Omelia (15-08-2017)
don Luciano Cantini
Un segno grandioso

Un segno

Un segno non è una realtà, ma una rappresentazione di essa, un segno chiede di essere letto, interpretato, decodificato, compreso. Qui è la prima volta che l'autore dell'Apocalisse usa l'espressione segno, e lo chiama grandioso, che appare nel cielo: il luogo che nell'immaginario collettivo è abitazione di Dio. L'immagine è quella di una donna che, nella scia dell'Antico Testamento, immediatamente richiama l'idea della sposa e della madre, ma più ancora quella della Alleanza tra Dio e il suo popolo tante volte raccontata come evento nuziale. La donna è vestita di sole, è avvolta dalla Potenza di Dio come il popolo d'Israele è avvolto dall'Amore di Dio; la luna, immagine del mutare del tempo è sotto i suoi piedi perché il tempo è pienamente posseduto ed è al di sopra della mutevolezza della storia. Sul capo, una corona di dodici stelle: la corona è espressione della vittoria raggiunta, il numero dodici richiama le tribù d'Israele e contemporaneamente il collegio apostolico, il popolo dell'antico testamento e la Chiesa nel nuovo. Era incinta, espressione massima della fecondità, ma anche impegnata nel travaglio del parto, perché tutto non è ancora compiuto. L'immagine non si lascia contemplare nella staticità, piuttosto chiede di entrare nella dinamica travagliata di una nuova nascita.

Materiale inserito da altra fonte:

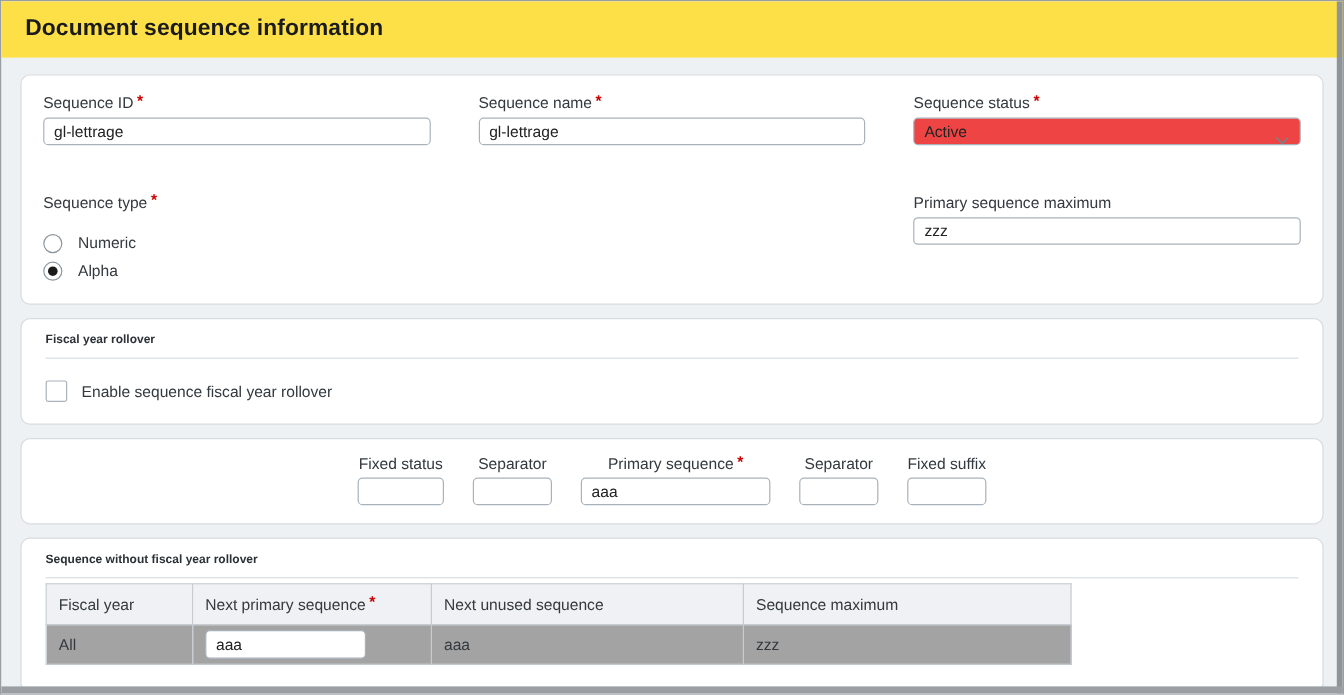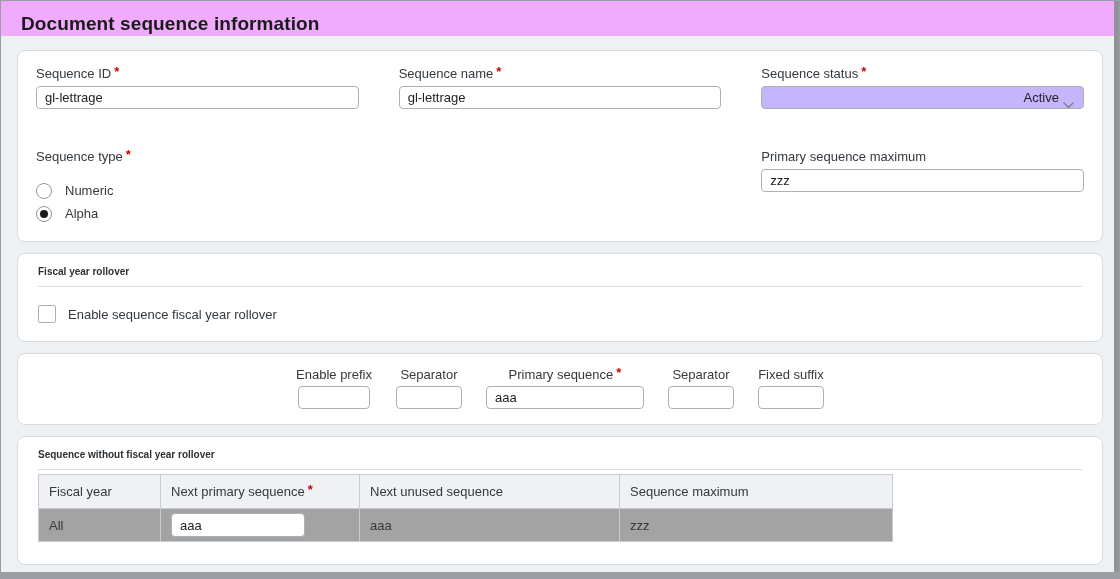--- a/index.html
+++ b/index.html
@@ -9,22 +9,22 @@
   .viewport {
     position: relative;
     width: 1120px;
     height: 579px;
     border: 1px solid #989ea3;
     background: #edf1f3;
     overflow: hidden;
   }
 
   .page-header {
-    background: #f0abfc;
-    height: 35px;
+    background: #fde047;
+    height: 47px;
     padding: 12px 20px 0 20px;
   }
   .page-title {
     font-size: 19px;
     font-weight: bold;
     color: #1b1b1b;
     letter-spacing: 0.1px;
   }
 
   .card {
@@ -72,27 +72,26 @@
     background: #fff;
     outline: none;
   }
 
   .select-box {
     position: relative;
     width: 100%;
     height: 23px;
     border: 1px solid #a9b2ba;
     border-radius: 4px;
-    background: #c4b5fd;
+    background: #ef4444;
     font-size: 13px;
     color: #222;
     line-height: 21px;
     padding: 0 24px 0 8px;
     cursor: default;
-    text-align: right;
   }
   .select-chevron {
     position: absolute;
     right: 9px;
     top: 7px;
   }
 
   
   .radio-group { margin-top: 15px; }
   .radio-row {
@@ -287,21 +286,21 @@
       <span class="checkbox"></span>
       <span class="checkbox-label">Enable sequence fiscal year rollover</span>
     </div>
   </div>
 
   <div class="card card-3">
     <div class="format-row">
 
       <div class="format-field">
         <div class="field-label">
-          <span>Enable prefix</span>
+          <span>Fixed status</span>
         </div>
         <input class="text-input w-sm" type="text" value="" style="">
       </div>
 
       <div class="format-field">
         <div class="field-label">
           <span>Separator</span>
         </div>
         <input class="text-input w-sm2" type="text" value="" style="">
       </div>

La Chiesa, in questo segno rivelatorio, vede se stessa: avvolta dall'amore di Dio, già nella pienezza della eternità, nella pienezza della fecondità, impegnata nella sofferenza del parto.


Un altro segno

Al segno grandioso si contrappone un altro segno nel cielo: un enorme drago rosso. La dinamica dell'immagine si fa ancora più forte per la simbologia in atto che per le azioni che si sviluppano. Il grande drago, il serpente antico, colui che è chiamato diavolo e il Satana e che seduce tutta la terra abitata (Ap 12,9) è rappresentato con i segni dei poteri umani, le teste coronate e i corni, la sua forza è tremenda perché la sua coda trascinava un terzo delle stelle del cielo e le precipitava sulla terra; il potere del male si moltiplica e si diffonde nella storia degli uomini. Nell'immagine la malvagità demoniaca, l'intreccio coi poteri umani, la mostruosità della storia sembra mettere a repentaglio la fecondità della donna.


Essa partorì

L'immagine cede i toni della drammaticità e della tragedia annunciata, la donna partorisce un figlio, destinato a governare tutte le nazioni con scettro di ferro. È il Cristo nella sua realtà finale, seduto sul suo trono alla destra del Padre. È il Cristo che nasce dalla Chiesa. La comunità cristiana che, attraverso gli occhi di Giovanni, ha questa visione comprende bene quali siano le doglie e il travaglio nel generare il Cristo per le generazioni future, il rischio che tutto l'impegno e le fatiche siano fagocitate dal male precipitato sulla terra. Anche Paolo scrive ai Galati io di nuovo partorisco nel dolore finché Cristo non sia formato in voi! (4,19).

Vivere l'esperienza cristiana non è senza rischio né senza travaglio.


Nel deserto

Il deserto, nella bibbia, è luogo della prova, ma anche della maturazione, il luogo faticoso in cui Israele scopre l'amore di Dio. La comunità cristiana vive il suo deserto, nella costante verifica di se stessa e nell'affinarsi nel comprendere l'amore del Padre.


La donna

Nel Vangelo di Giovanni Gesù chiama sua madre donna nella prospettiva della sua ora ancora da venire (cfr. Gv2,4), sotto la croce se ne ha il senso (cfr. Gv 19,26) e trova la prospettiva nella Chiesa. In Maria la Chiesa scopre l'immagine di se stessa, nel brano dell'Apocalisse ne scopre la portata, la profondità di senso, la fatica nell'impegno di generare e portare Cristo nella storia degli uomini.